Jim McCrea, Air New Zealand's CEO, likens the German bilateral to 'a chicken-and-egg' situation. 'Most negotiators are trying to protect their country's airlines,' Bradbury complains. 'Our aim is to protect New Zealand's economy.'

However, Wellington also recognises its flag carrier's needs. Talks became necessary, for instance, when Air New Zealand switched partners from Canadian to Air Canada. Air Canada cannot codeshare across the Pacific because Canadian policy only allows Canadian to be designated to serve New Zealand. 'We'd be quite happy to see both Canadian airlines here, but Canada precludes that,' says Bradbury. 'The way the world is going with alliances, I can't see how we're going to maintain a decent level of service with Canada if its designation policy can't take account of new alliances.'

Increasingly, Bradbury sees his job as fostering competition. 'We're trying to get out of tariff supervision and leave it to competition authorities to adjudicate,' he says. 'Globalisation makes us more aware and alert for anticompetitive conditions and a need to balance them.' He cites Brunei as an example, where he hopes to encourage Royal Brunei to operate New Zealand-Singapore sixth freedoms. 'We need that to counter the Singapore-Air New Zealand alliance in that market.'

Alliances are not inherently anticompetitive, Bradbury insists. 'We see codesharing between alliance partners as good if there is competition between sets of alliances. Having Qantas-BA and Air New Zealand-United both flying the Pacific offers vigorous competition between big alliances that each offer a good spread of services.'

Most Australia-New Zealand issues are now settled. Cross-border traffic still must clear customs and immigration, but in terms of first, second, third, and fourth freedoms, New Zealand and Australia are now one country. Fifth freedoms remain the area of dispute. Airlines are frozen at 12 weekly 747 equivalents. Qantas does not use all its allotment; Air New Zealand would like more rights beyond Australia.
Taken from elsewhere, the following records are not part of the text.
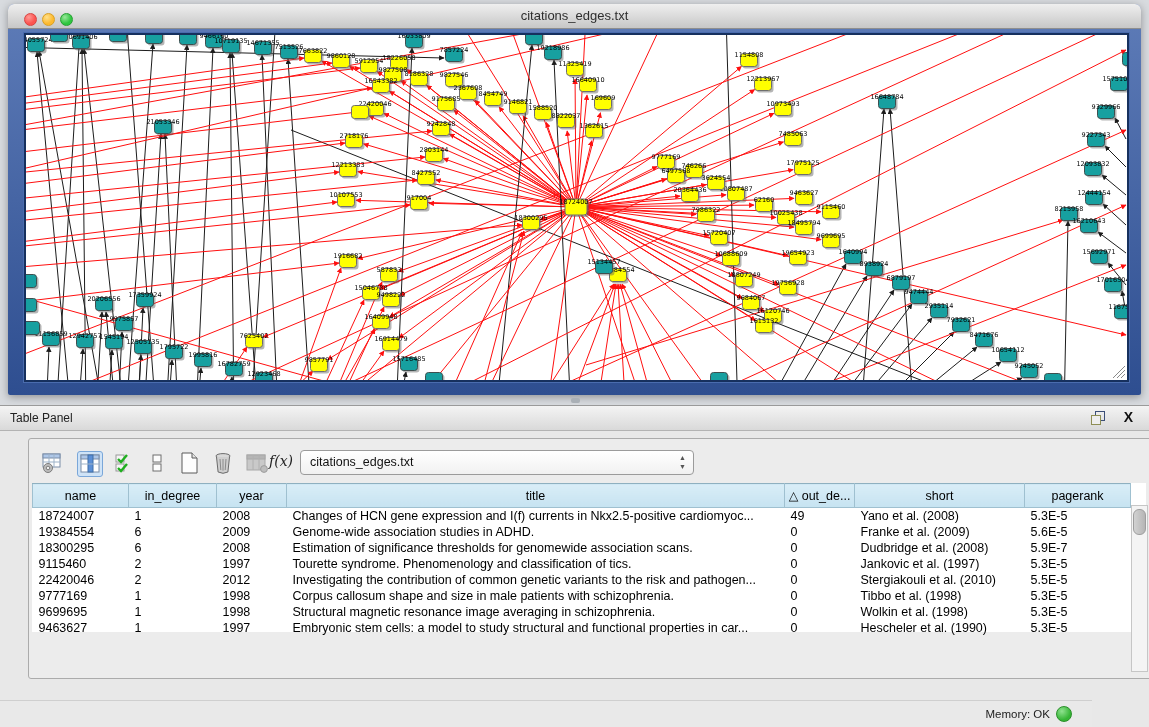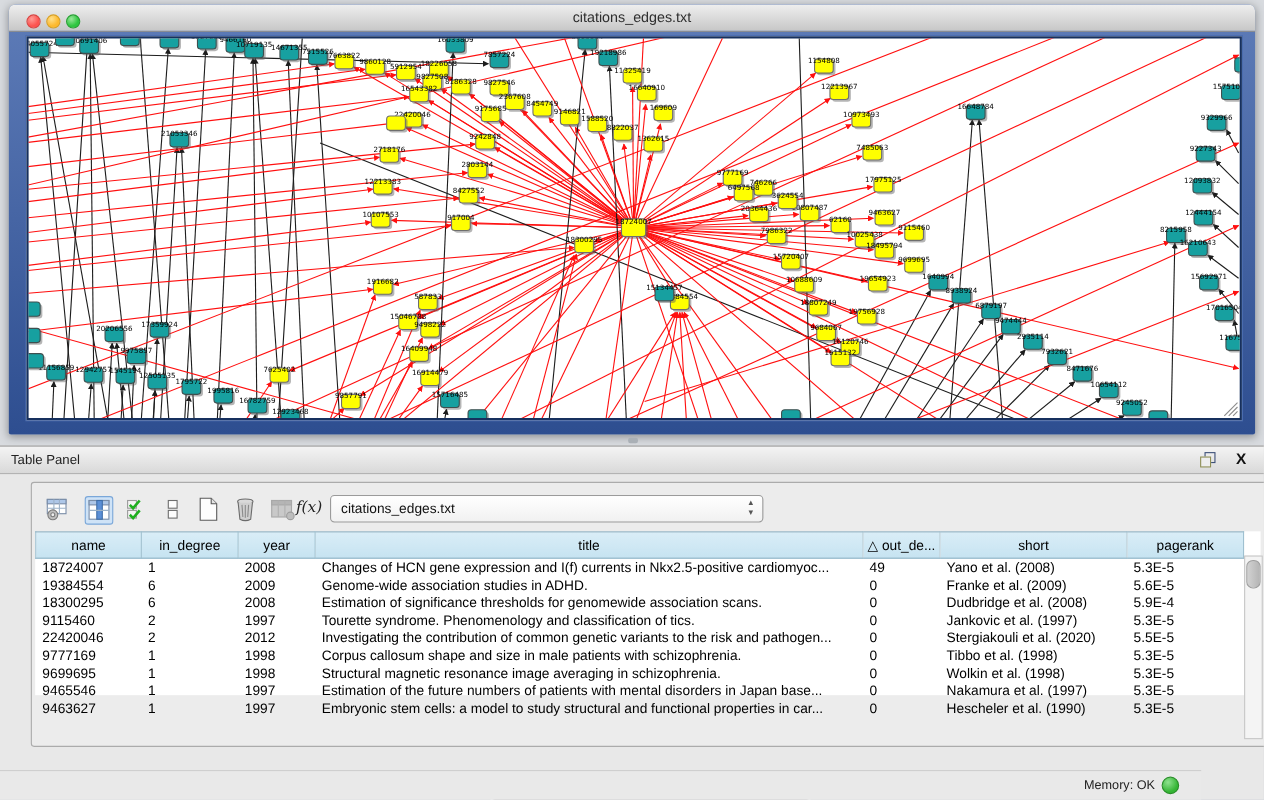"5.9E-4" td { text: 5.9E-4 -> 5.9E-7 }
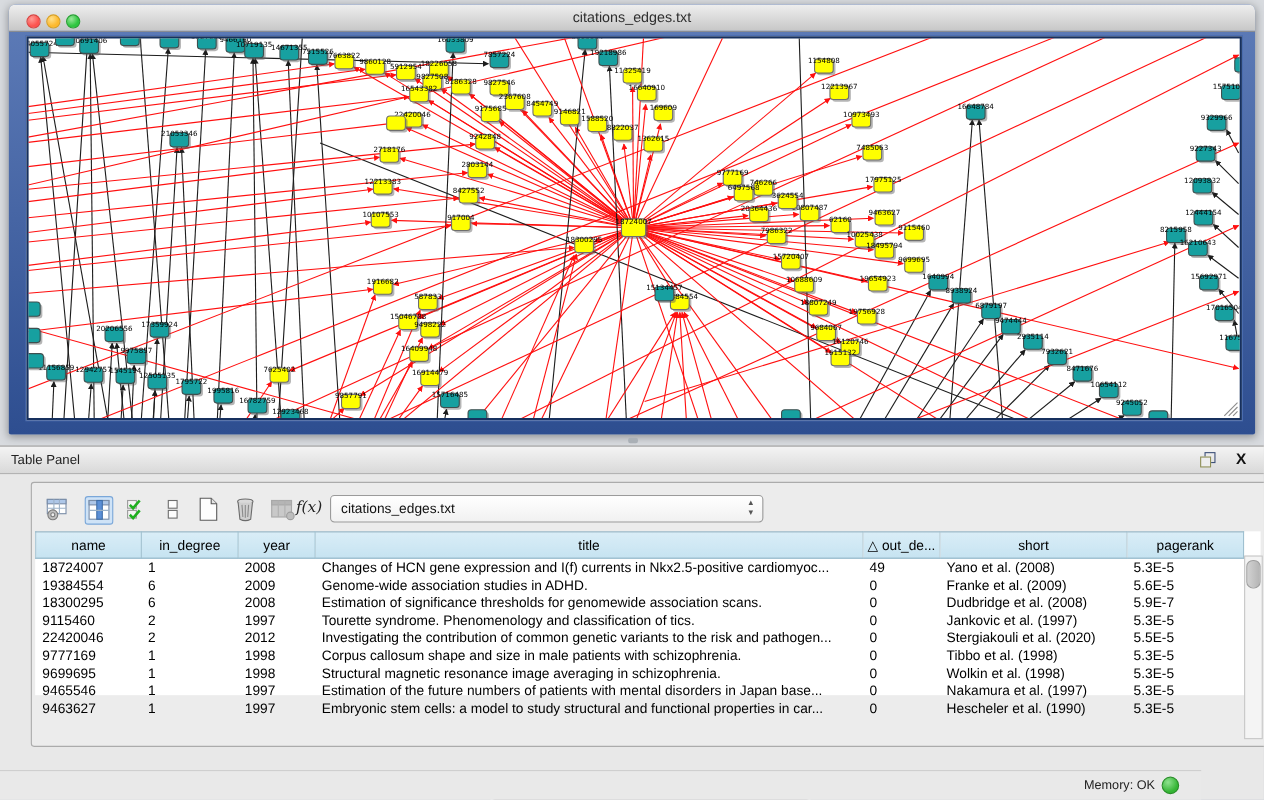"Stergiakouli et al. (2020)" td { text: 2020 -> 2010 }
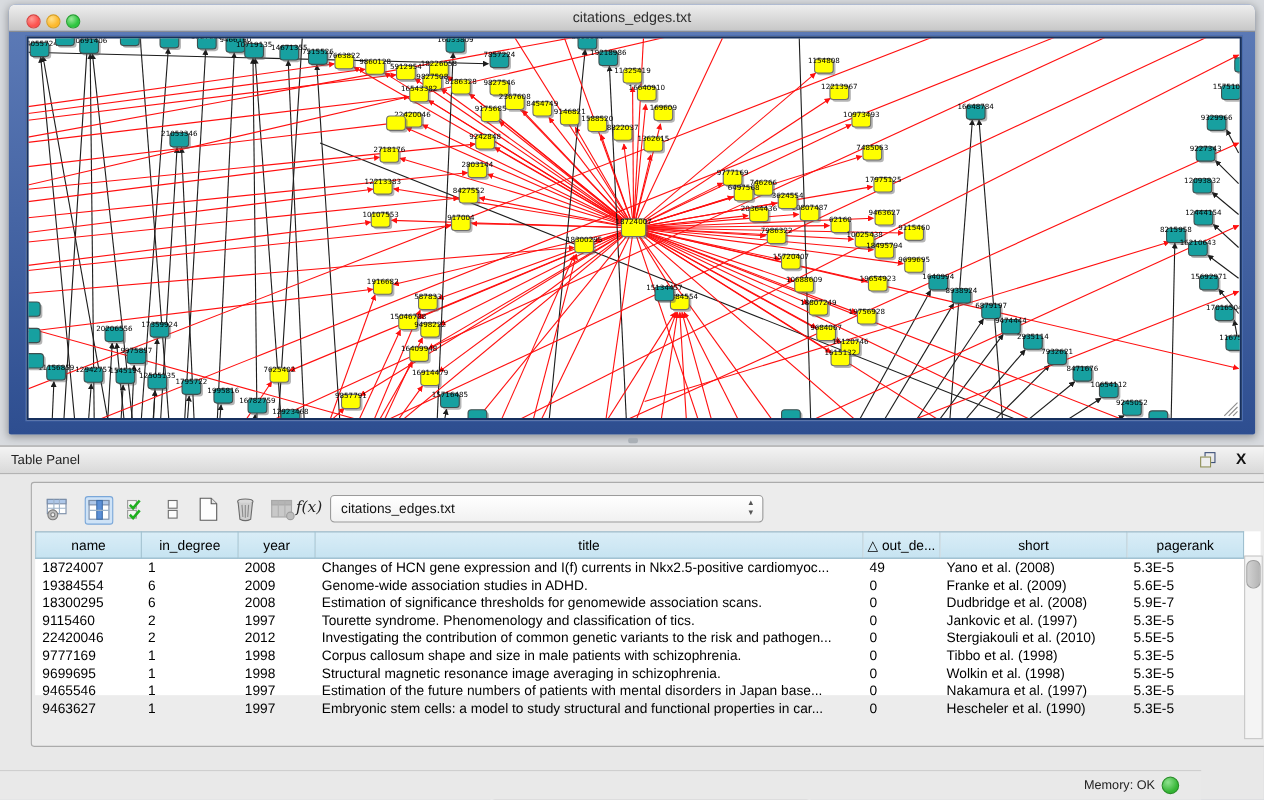"9465546" tr { html: <tr> <td>9465546</td> <td>1</td> <td>1997</td> <td>Estimation of the future numbers of patients with mental disorders in Japan base...</td> <td>0</td> <td>Nakamura et al. (1997)</td> <td>5.3E-5</td> </tr> -> none }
'There's a jaundiced view in Australia that Air New Zealand is a parasite because it takes passengers out of Australia,' says Bradbury. That, he argues, ignores Air New Zealand's marketing of Australia and New Zealand as a dual destination. The next move is Australia's, but it seems in no hurry to act. Still, Bradbury predicts that Canberra may be 'more relaxed' about fifth freedoms once it is certain of Ansett's future.